Cross-race effect

The cross-race effect (sometimes called cross-race bias, other-race bias or own-race bias) refers to the tendency to more easily recognize members of one's own race. A study was made which examined 271 real court cases. In photographic line-ups, 231 witnesses participated in cross-race versus same-race identification. In cross-race lineups, only 45% were correctly identified versus 60% for same-race identifications.[1]

In social psychology, the cross-race effect is described as the "ingroup advantage". In other fields, the effect can be seen as a specific form of the "ingroup advantage" since it is only applied in interracial or inter-ethnic situations, whereas "ingroup advantage" can refer to mono-ethnic situations as well.[2]

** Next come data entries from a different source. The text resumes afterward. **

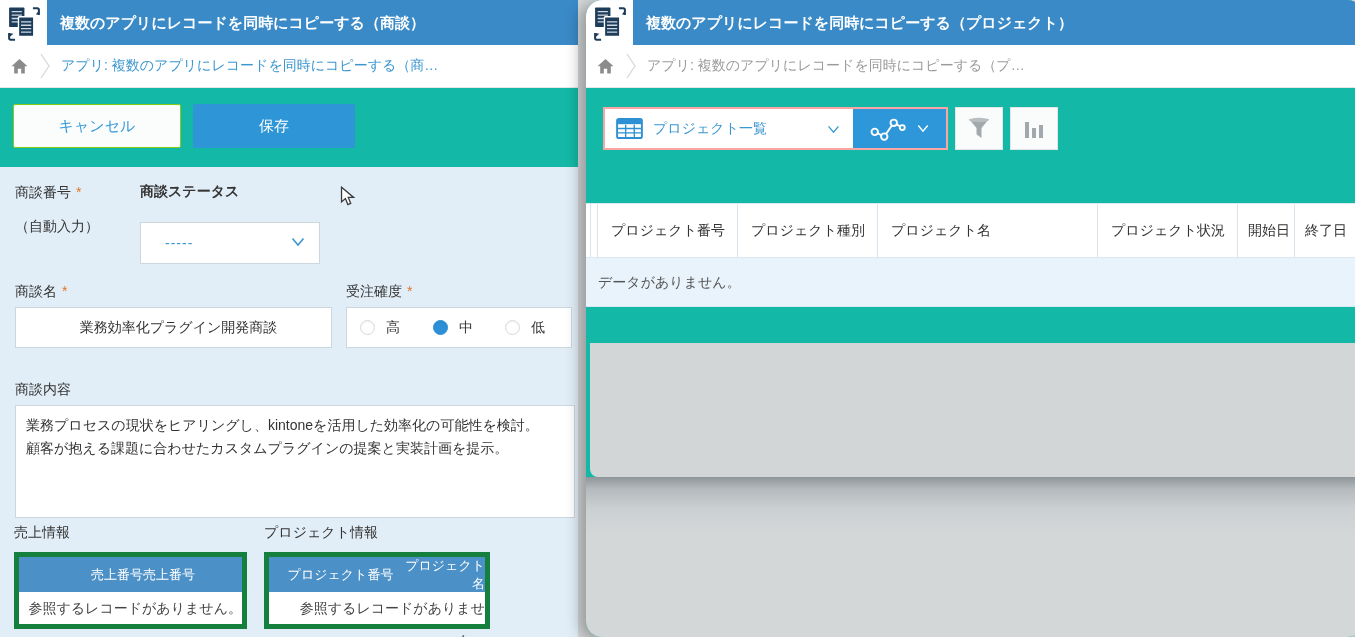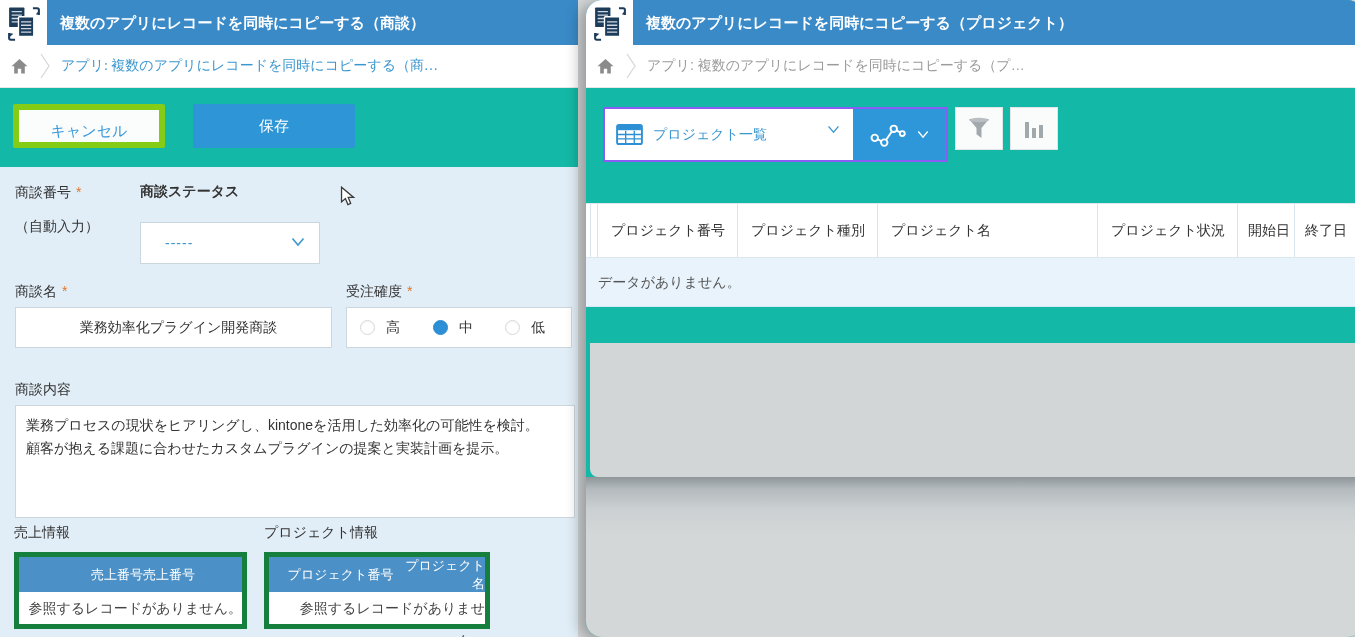"アプリ: 複数のアプリにレコードを同時にコピーする（商…" .crumb-text.link { font-family: Liberation Serif, serif -> none }
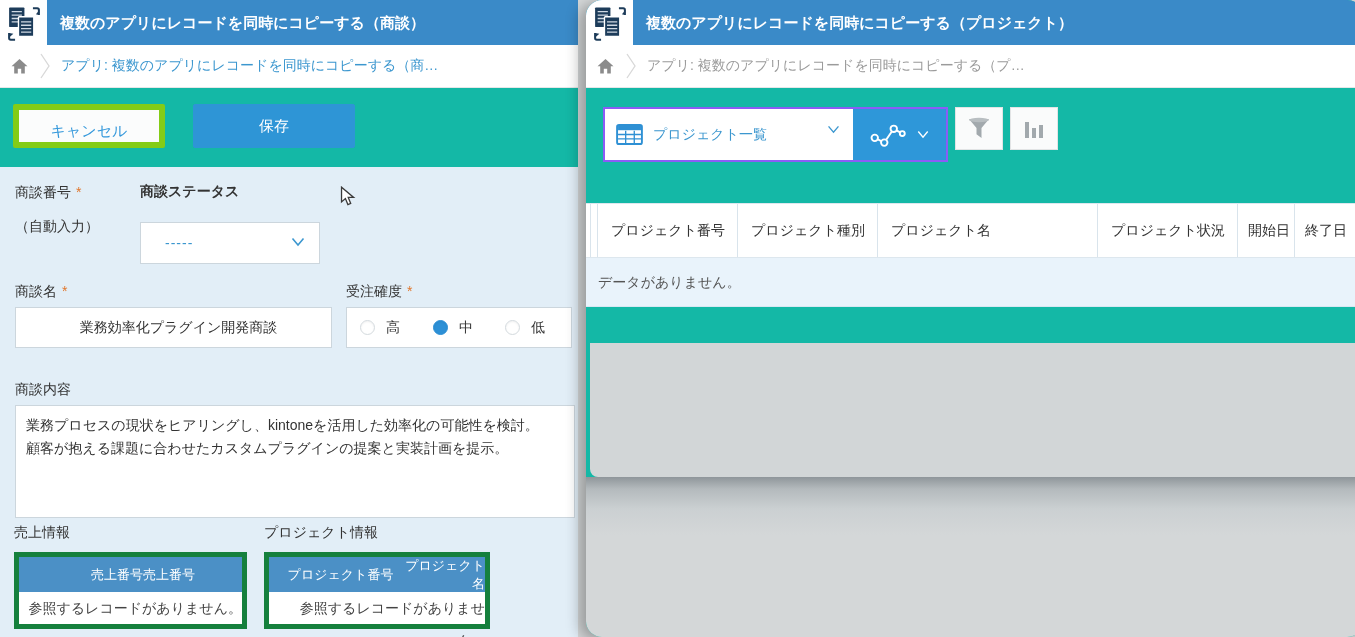"キャンセル" .btn.cancel { border: 6px solid #84cc16 -> 1px solid #84cc16; width: 152px -> 168px }
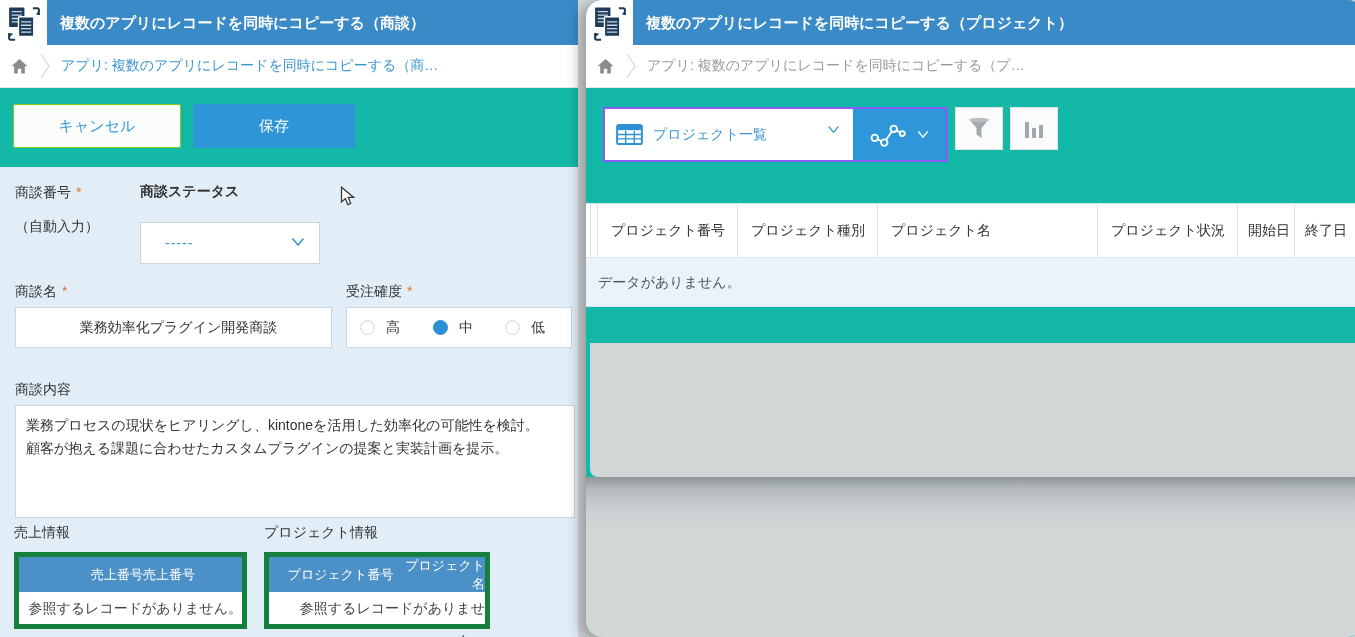"プロジェクト一覧" .view-selector { border: 2px solid #8b5cf6 -> 2px solid #fca5a5; height: 55px -> 43px }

Deeper study of the cross-race effect has also demonstrated two types of processing for the recognition of faces: featural and holistic. It has been found that holistic processing (which occurs beyond individual parts of the face) is more commonly used in same-race situations, but there is an experience effect, which means that as a person gains more experience with those of a particular race, he or she will begin to use more holistic processing. Featural processing is much more commonly used with an unfamiliar stimulus or face.[3]

Theoretical approaches

"How To Spot A Jap" (1942), produced by the United States Army, attempts to describe the visual differences between Japanese and Chinese, a distinction that was difficult for US soldiers. Click for a larger image.

History

The first research on the cross-race effect was published in 1914.[4] It stated that humans tend to perceive people of other races than themselves to all look alike. All else being equal, individuals of a given race are distinguishable from each other in proportion to their familiarity or contact with the race as a whole. Thus, to the uninitiated Caucasian, all East Asian people look alike, while to East Asian people, all Caucasian people look alike. This does not hold true when people of different races familiarize themselves with races different from their own.

Ingroup advantage

Cross-race effect has a strong connection with the ingroup advantage phenomenon. With ingroup advantage, people evaluate and judge members of their own self-defined group as being better and fairer than members of other groups (outgroup disadvantage). Social psychologists have demonstrated in the last 30 years that even the smallest aspect of differentiation, like preference for flavor of ice cream or style of music, can trigger ingroup advantage. If the group-building factor is a person's race, then cross-race effect appears. The favoritism of ingroup members also results from the decreased inborn motivation to read the face of a person of another group or culture. Hess, Senecal & Kirouac[5] showed in 1996 that the motivation to decode the emotional facial expression instantly decreased when the experimental subject realized that the face belonged to a person of another race.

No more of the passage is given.